» **Work instructions**
Beneath this sentence is a listing. Return its lines from the one containing "color: #14532d ->" through the last, exactly, and omit the pictures.

_ _ _ _ _

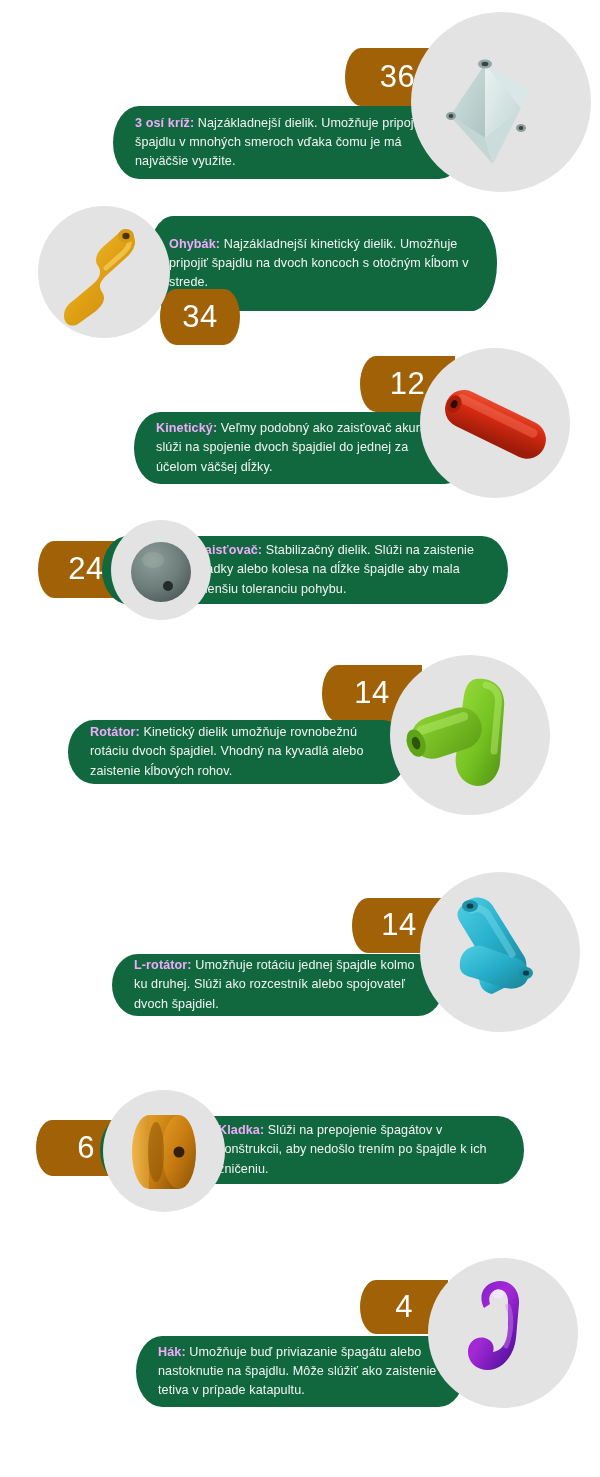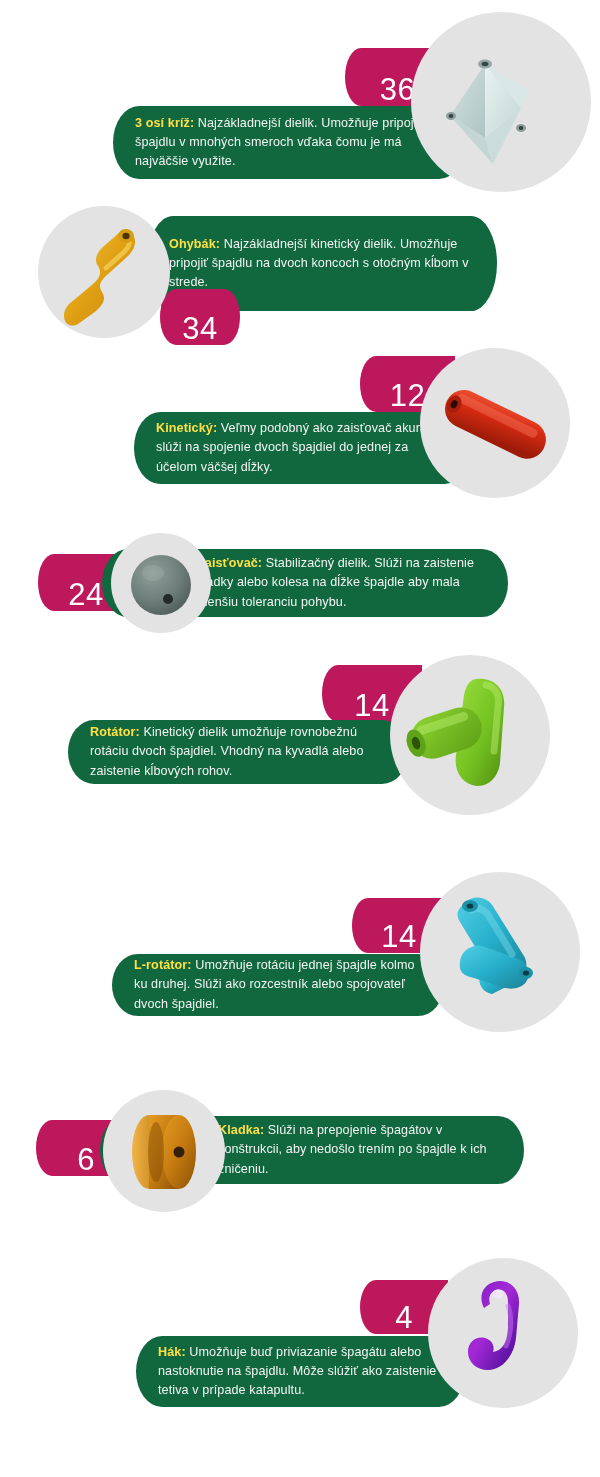"36" .badge { align-items: flex-end -> center; background: #be185d -> #a16207 }
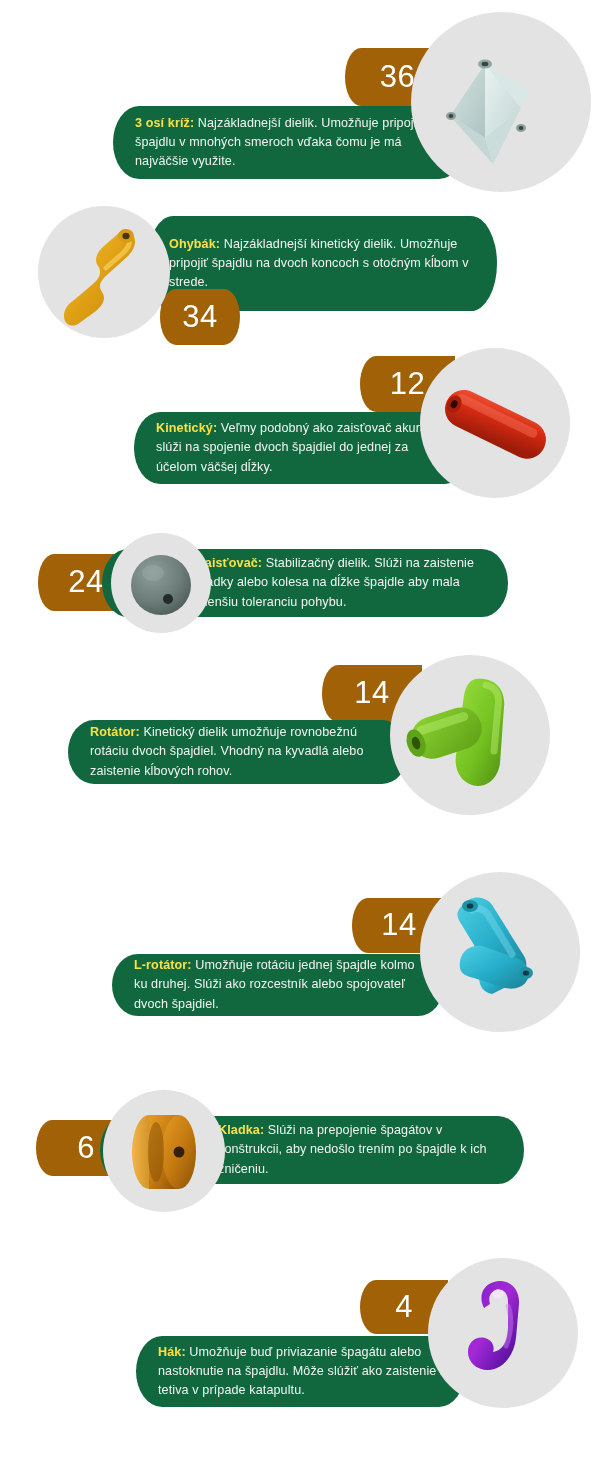"3 osí kríž:" .banner .txt b { color: #fde047 -> #f0abfc }
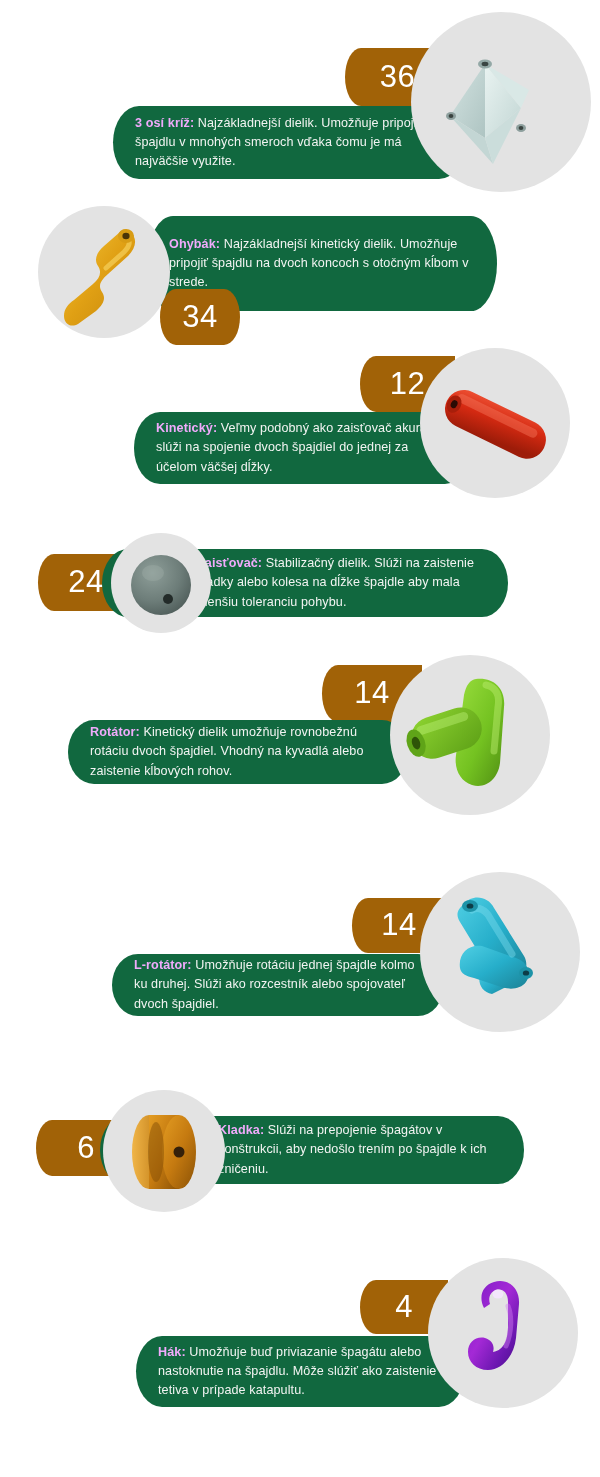"24" div.row { top: 525px -> 512px }
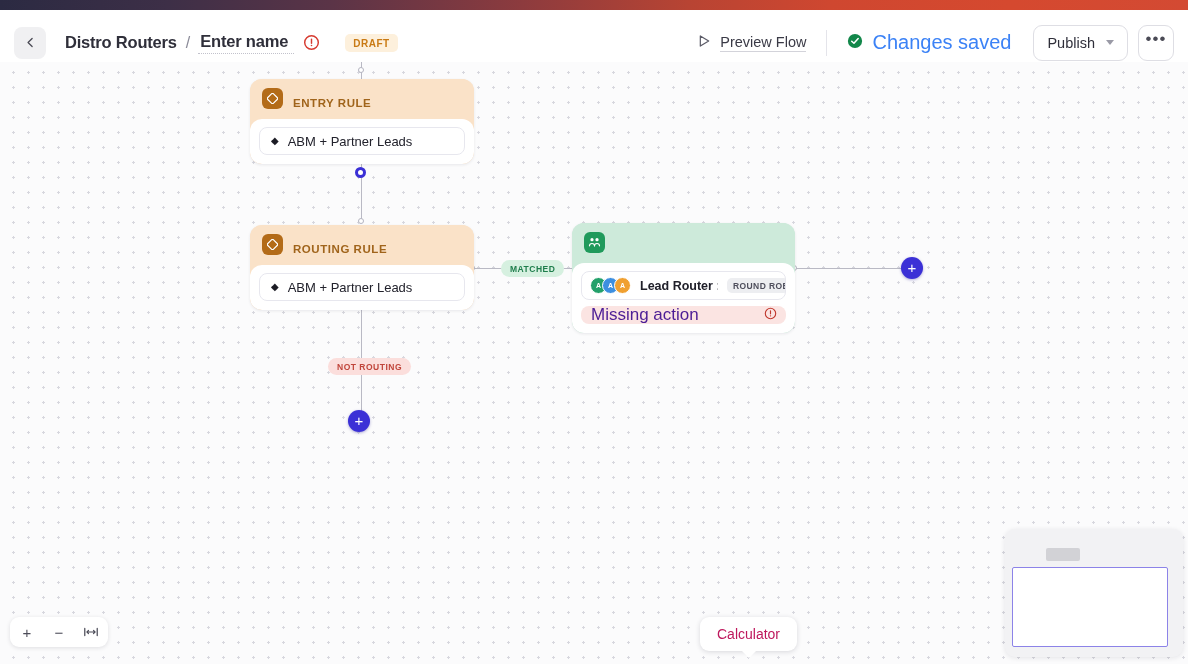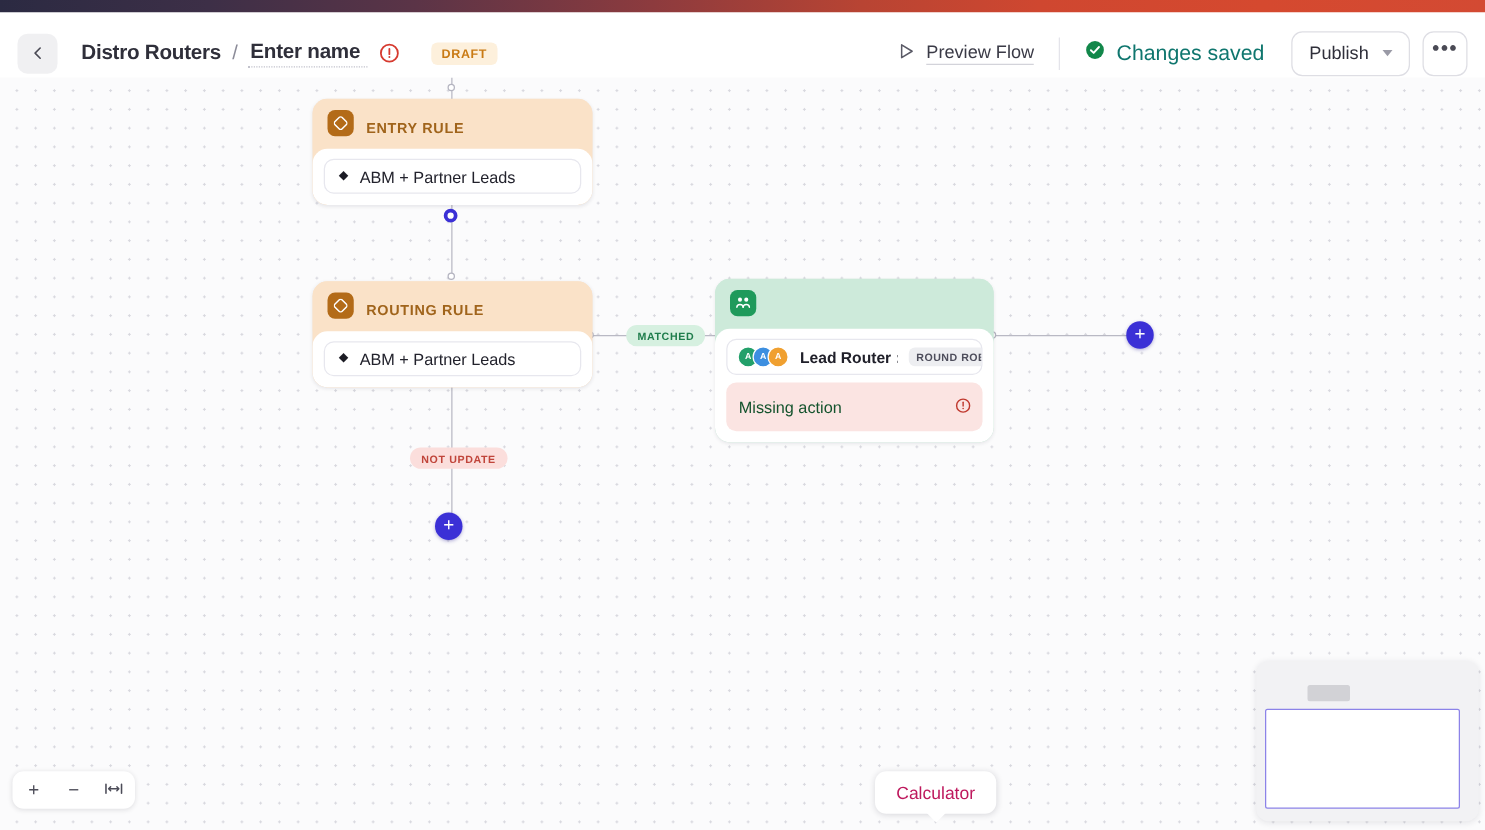"Changes saved" .changes-saved { color: #0f766e -> #3b82f6; font-size: 17px -> 20px }
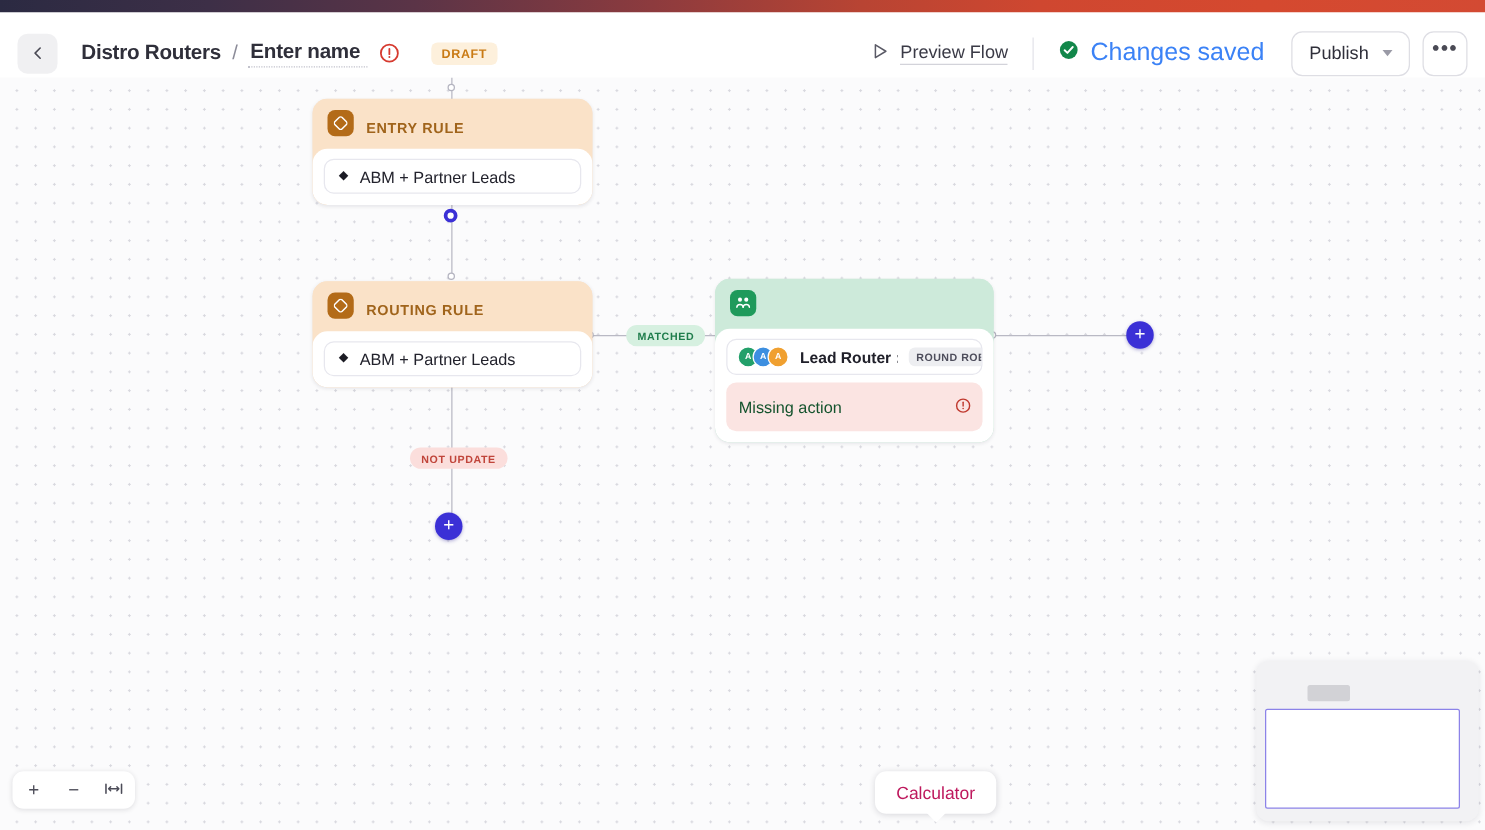"Missing action" .missing-row { color: #14532d -> #4c1d95; font-size: 13px -> 17px; height: 39px -> 18px }
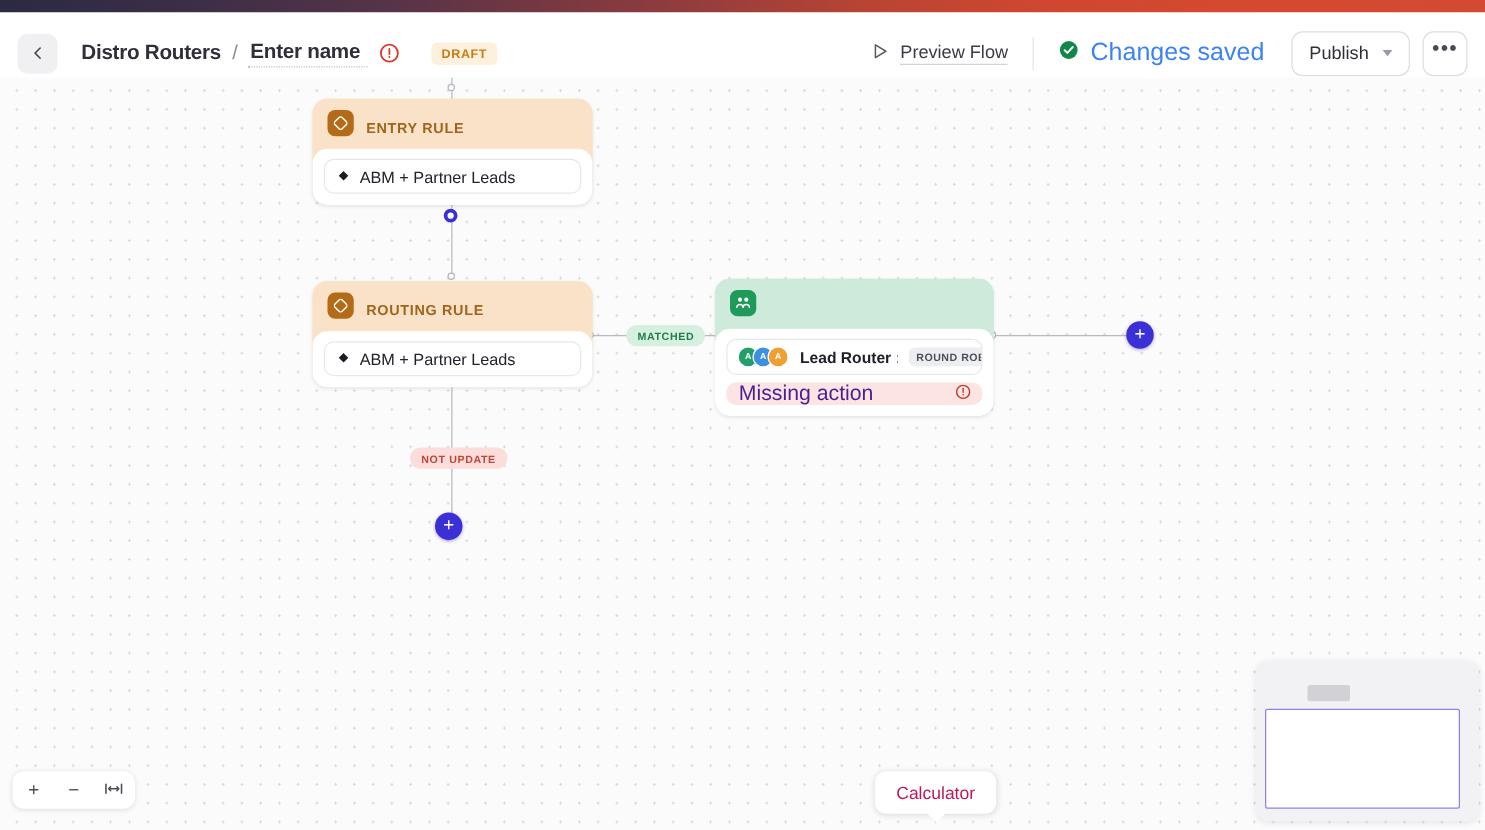"NOT UPDATE" div.edge-label { text: UPDATE -> ROUTING }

_ _ _ _ _

» **Written reply**
"Missing action" .missing-row { color: #14532d -> #4c1d95; font-size: 13px -> 17px; height: 39px -> 18px }
"NOT UPDATE" div.edge-label { text: UPDATE -> ROUTING }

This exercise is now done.